__Exercise instructions__. Below are entries with pictures in them. Output exactly the lines starting at the line with "background: #737373 ->" and ending at the line with "border-top: 5px solid", both included, but not the pictures.

Data supplied Block Start

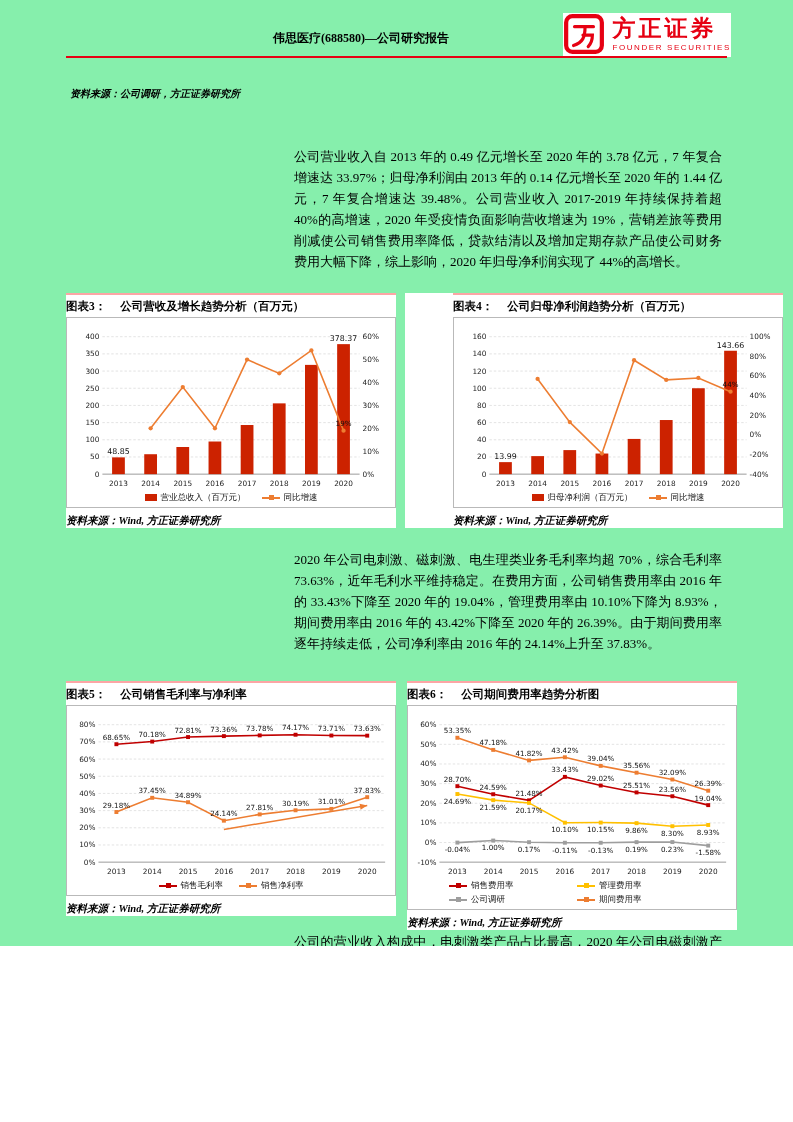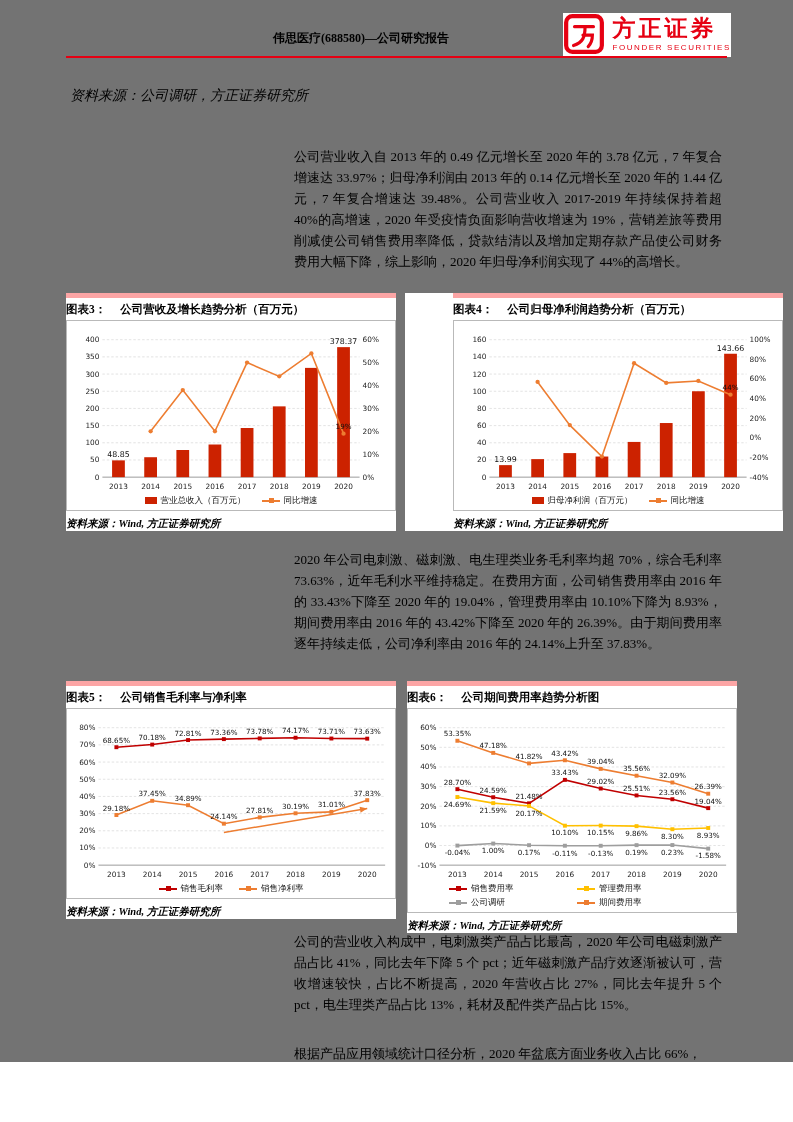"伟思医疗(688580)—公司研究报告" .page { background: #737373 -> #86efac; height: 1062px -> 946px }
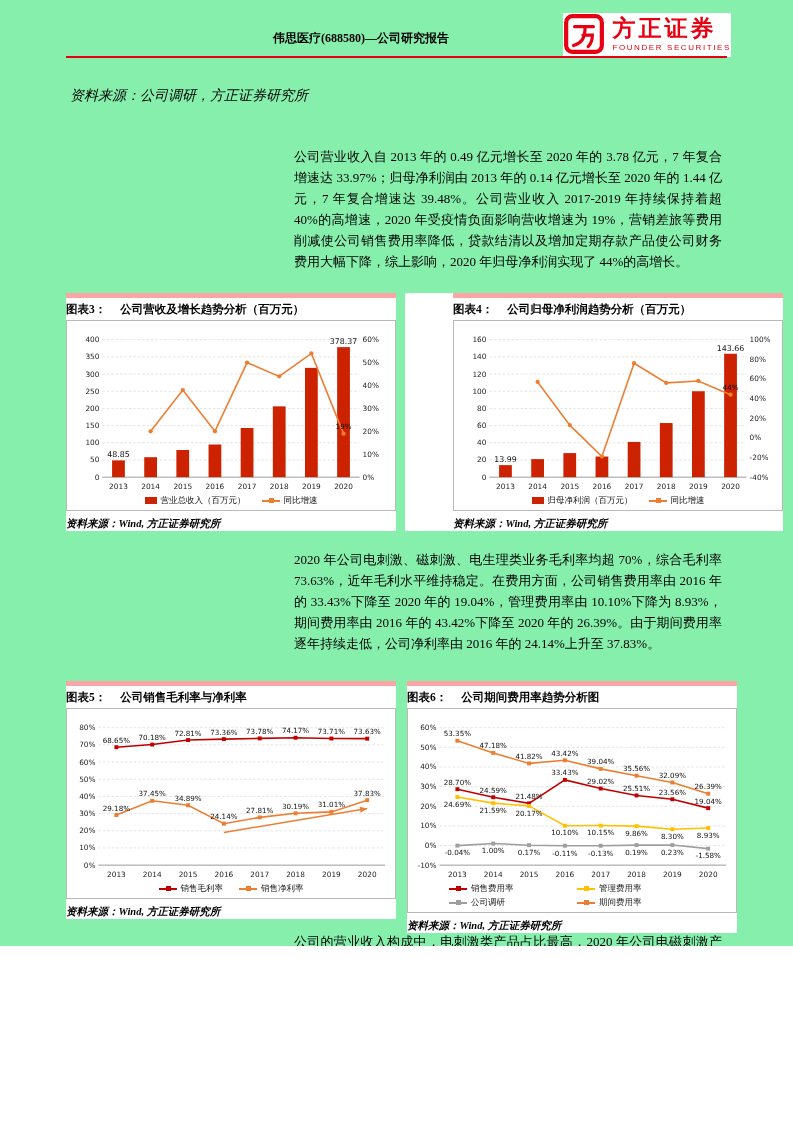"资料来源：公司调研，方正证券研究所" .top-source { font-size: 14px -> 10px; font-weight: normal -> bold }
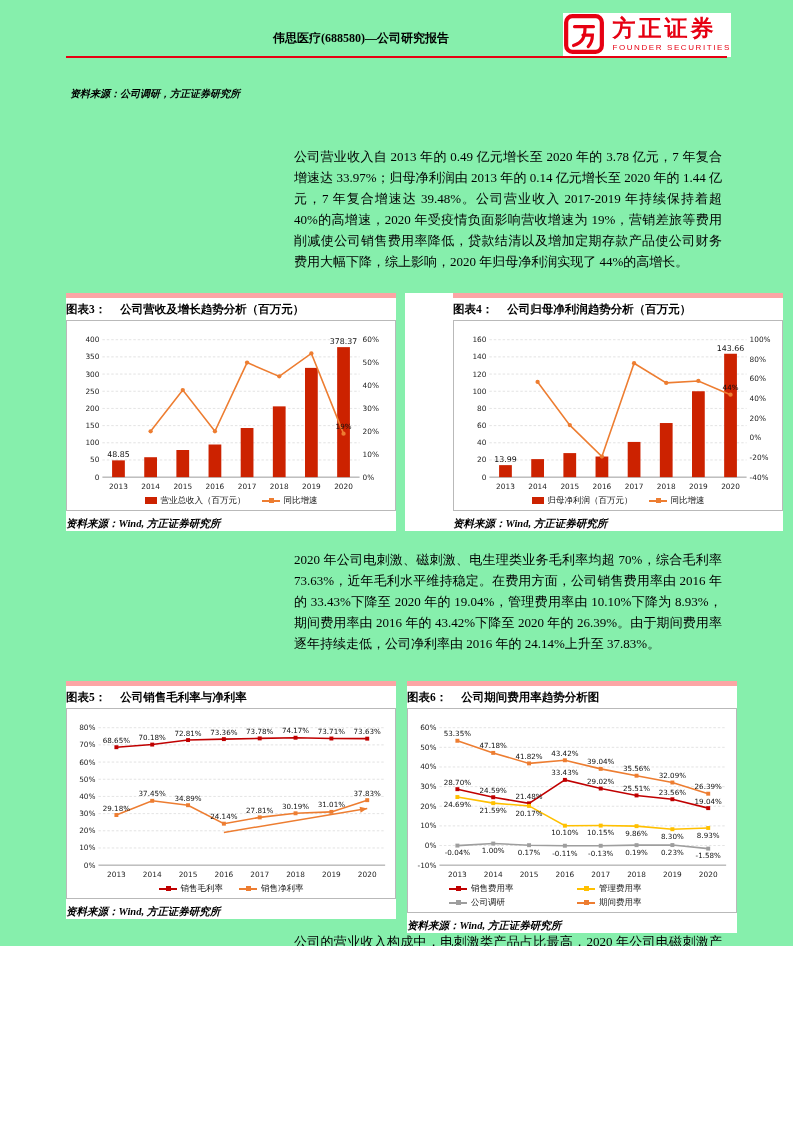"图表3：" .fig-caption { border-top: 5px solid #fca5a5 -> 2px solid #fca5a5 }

Data supplied Block End
Data supplied Block Start

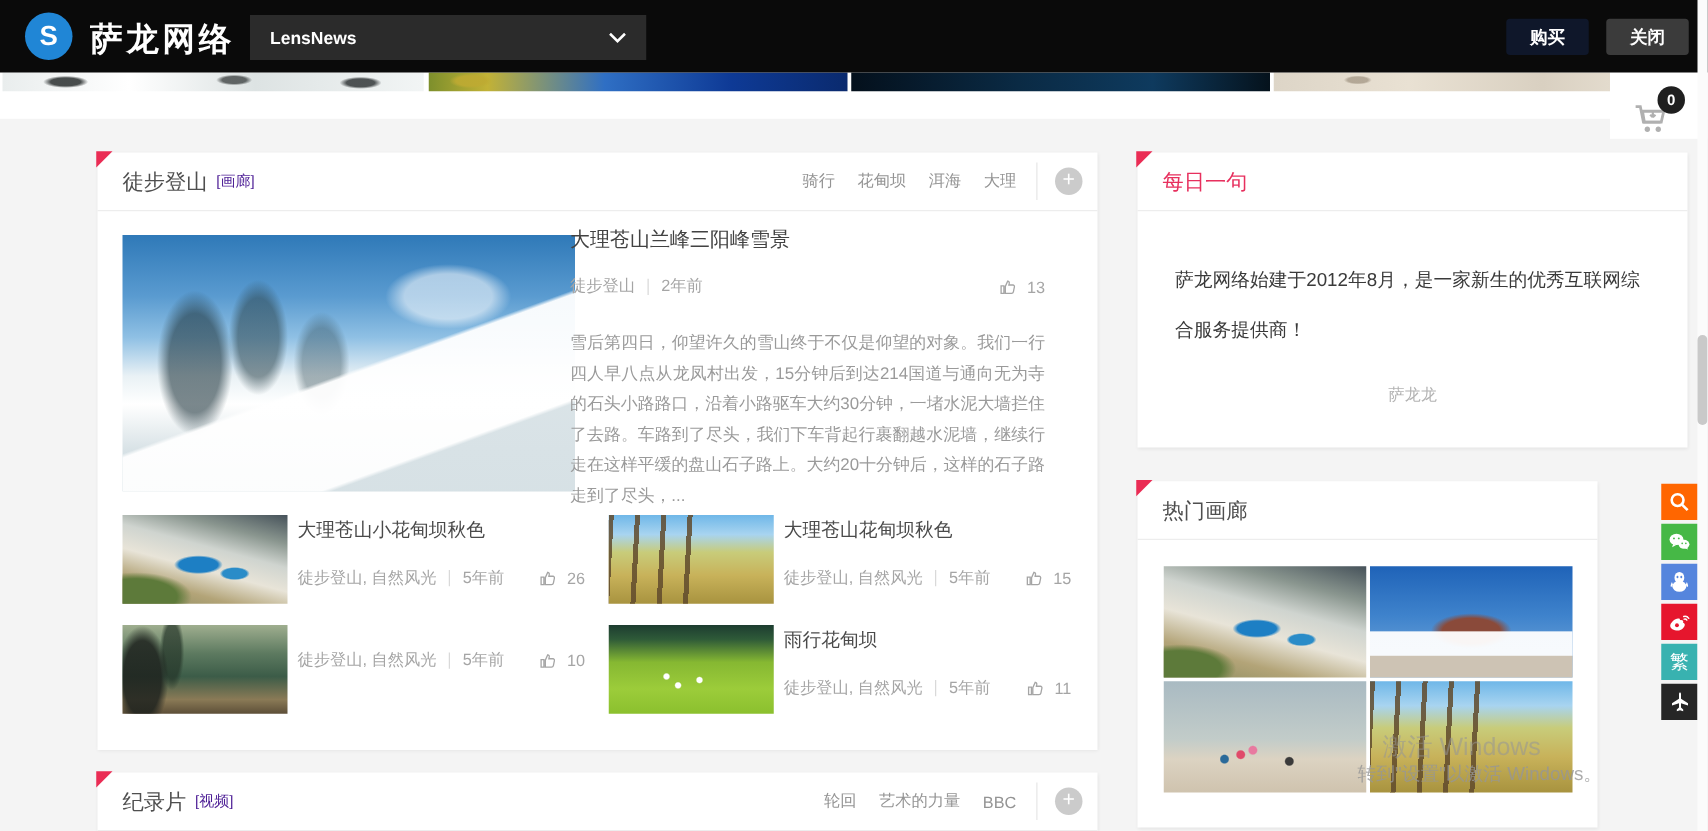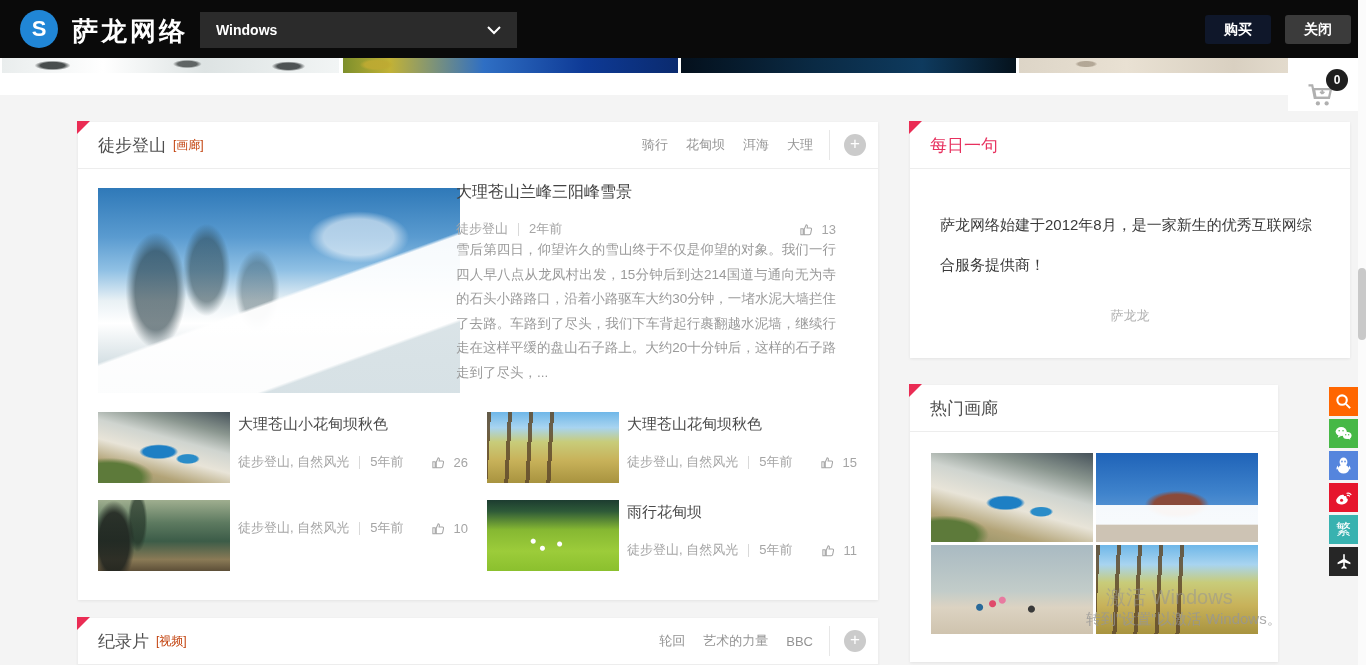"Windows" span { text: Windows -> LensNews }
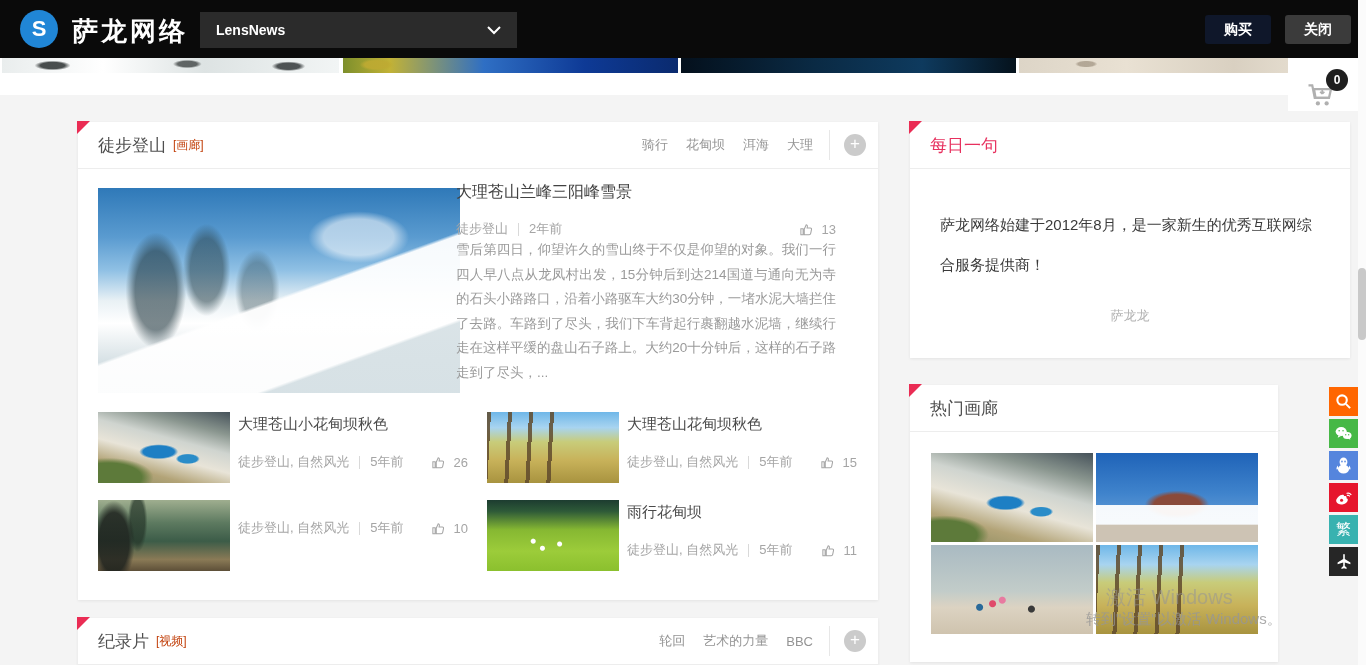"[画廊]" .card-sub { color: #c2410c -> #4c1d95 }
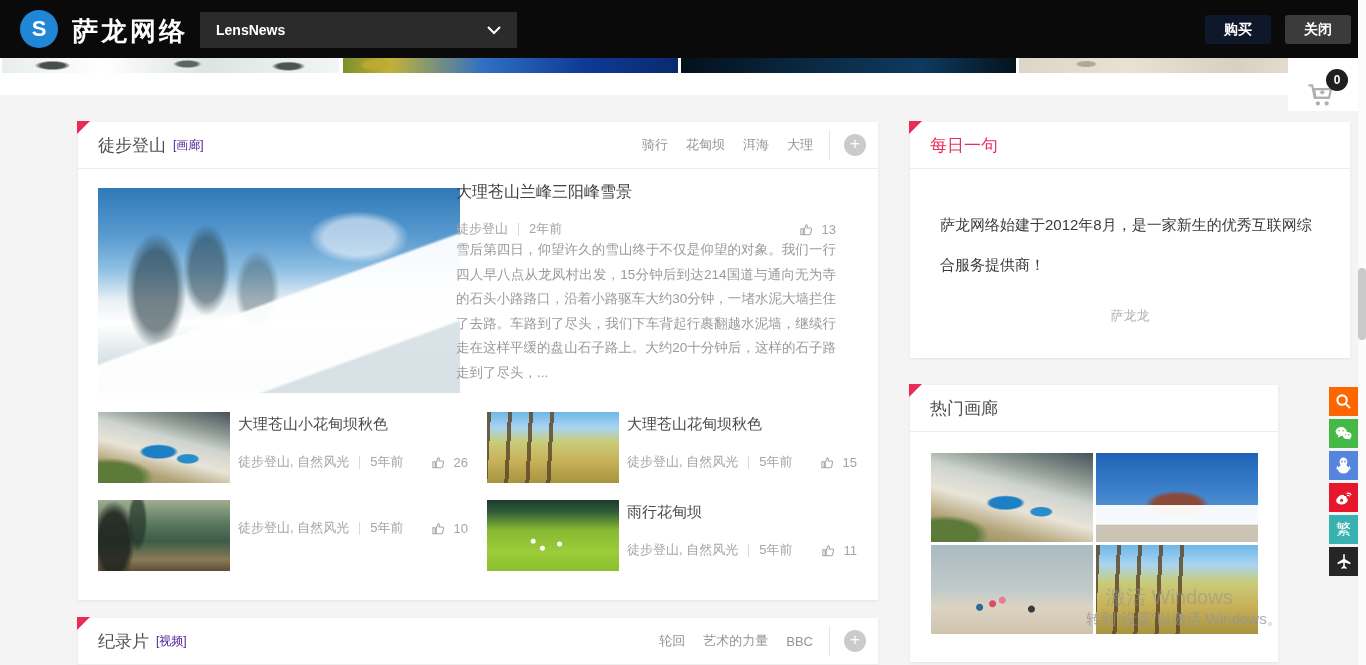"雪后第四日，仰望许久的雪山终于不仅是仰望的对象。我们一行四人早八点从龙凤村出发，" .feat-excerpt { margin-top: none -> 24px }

Data supplied Block End

__Written reply__.
"伟思医疗(688580)—公司研究报告" .page { background: #737373 -> #86efac; height: 1062px -> 946px }
"资料来源：公司调研，方正证券研究所" .top-source { font-size: 14px -> 10px; font-weight: normal -> bold }
"图表3：" .fig-caption { border-top: 5px solid #fca5a5 -> 2px solid #fca5a5 }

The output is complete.